The other principle type of proportional reinsurance is called a surplus treaty. It can be best thought of as a variable quota share, see the previous post. The company that is being reinsured is called the ceding company. Remember, in a quota share treaty, the ceding company, usually a insurance company, agrees to give the reinsurers a fixed percentage of its premiums, less a commission, for part or all of its business in return for the reinsurers paying the same fixed percentage of the losses from that business. The percentage of premiums remains the same regardless of whether the risk being covered is a $50,000 cabin in the woods or a $600,000 home in suburbia.
An insurance company may feel that it can absorb smaller losses without too much of an impact on its balance sheet or P&L. It might also want a larger share of the premiums from smaller risks and a smaller share of losses from the larger risks. The surplus treaty is a way to achieve all these objectives.

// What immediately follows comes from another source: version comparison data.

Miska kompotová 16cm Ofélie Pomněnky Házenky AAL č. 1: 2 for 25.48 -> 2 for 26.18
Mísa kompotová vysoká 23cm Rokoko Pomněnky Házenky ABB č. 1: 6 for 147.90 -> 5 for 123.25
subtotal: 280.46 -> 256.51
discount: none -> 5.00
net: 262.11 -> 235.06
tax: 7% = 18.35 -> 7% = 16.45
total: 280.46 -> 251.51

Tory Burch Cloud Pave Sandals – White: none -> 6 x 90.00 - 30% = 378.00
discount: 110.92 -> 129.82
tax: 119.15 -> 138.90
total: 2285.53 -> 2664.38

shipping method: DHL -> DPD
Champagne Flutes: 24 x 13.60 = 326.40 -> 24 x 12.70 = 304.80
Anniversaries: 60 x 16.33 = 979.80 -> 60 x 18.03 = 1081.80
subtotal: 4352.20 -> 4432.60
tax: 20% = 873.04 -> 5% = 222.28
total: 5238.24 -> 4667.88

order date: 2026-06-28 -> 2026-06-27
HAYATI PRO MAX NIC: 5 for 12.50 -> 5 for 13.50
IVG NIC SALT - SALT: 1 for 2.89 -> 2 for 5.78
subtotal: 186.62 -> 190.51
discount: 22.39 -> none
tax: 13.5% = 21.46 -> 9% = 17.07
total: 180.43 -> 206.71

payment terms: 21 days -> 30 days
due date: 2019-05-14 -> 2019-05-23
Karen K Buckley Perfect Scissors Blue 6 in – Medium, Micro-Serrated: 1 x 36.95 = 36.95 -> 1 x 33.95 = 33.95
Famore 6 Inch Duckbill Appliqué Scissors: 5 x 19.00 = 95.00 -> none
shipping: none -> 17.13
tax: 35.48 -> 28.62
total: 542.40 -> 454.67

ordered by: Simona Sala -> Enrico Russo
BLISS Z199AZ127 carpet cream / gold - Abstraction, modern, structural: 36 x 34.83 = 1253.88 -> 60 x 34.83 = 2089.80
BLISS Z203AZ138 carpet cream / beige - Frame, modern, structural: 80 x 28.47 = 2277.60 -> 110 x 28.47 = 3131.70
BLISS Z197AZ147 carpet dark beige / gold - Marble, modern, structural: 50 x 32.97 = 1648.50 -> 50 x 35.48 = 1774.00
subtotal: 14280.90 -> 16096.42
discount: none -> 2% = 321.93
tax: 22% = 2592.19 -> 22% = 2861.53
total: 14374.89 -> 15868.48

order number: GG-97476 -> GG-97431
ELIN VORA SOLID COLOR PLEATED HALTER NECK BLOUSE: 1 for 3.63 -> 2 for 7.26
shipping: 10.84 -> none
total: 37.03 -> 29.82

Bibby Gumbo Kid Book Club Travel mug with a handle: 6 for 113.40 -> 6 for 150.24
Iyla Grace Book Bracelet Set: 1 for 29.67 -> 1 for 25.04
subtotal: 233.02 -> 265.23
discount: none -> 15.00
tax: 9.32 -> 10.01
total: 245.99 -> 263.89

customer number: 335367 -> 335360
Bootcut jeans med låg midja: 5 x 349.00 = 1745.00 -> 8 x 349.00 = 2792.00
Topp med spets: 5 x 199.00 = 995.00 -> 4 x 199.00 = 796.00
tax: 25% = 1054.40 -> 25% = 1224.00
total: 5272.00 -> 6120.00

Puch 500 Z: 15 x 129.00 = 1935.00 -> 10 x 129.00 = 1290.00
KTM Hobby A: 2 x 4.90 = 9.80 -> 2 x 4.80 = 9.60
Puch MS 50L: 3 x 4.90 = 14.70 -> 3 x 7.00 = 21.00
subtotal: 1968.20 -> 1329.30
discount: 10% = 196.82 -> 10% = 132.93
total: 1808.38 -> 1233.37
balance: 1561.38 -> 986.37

With a surplus treaty, the ceding company keeps all the premiums and losses for risks that are valued at less than some fixed amount. This part of the concept is fairly easy to understand. It is the next part that sometimes throws a curve for people. When the risk is greater than this fixed amount, then all premiums and losses are shared in proportion that this fixed amount has to the total value of the risk.
I hope a couple of examples will clarify the sharing. We will examine three different risks, the $60,000 cabin, a $200,000 starter home and the $600,000 home. The fixed amount that we will use is $100,000. Since the cabin’s value is less than $100,000, the ceding company keeps all the premiums that it receives for insuring the cabin and pays all of the loss that it may have from that cabin.
The starter home is valued at twice the fixed amount, $200,000 vs. $100,000. Thus, the insurer’s share of the premiums and losses is 50%. It will give or cede 50% of the premiums and will recover 50% of all the losses associated with this house and not just those that are greater than the fixed amount of $100,000. In the last example, the insurer’s share is 1/6th of the premiums and losses and the reinsurers’ share is 5/6th , $600,000 vs. $100,000.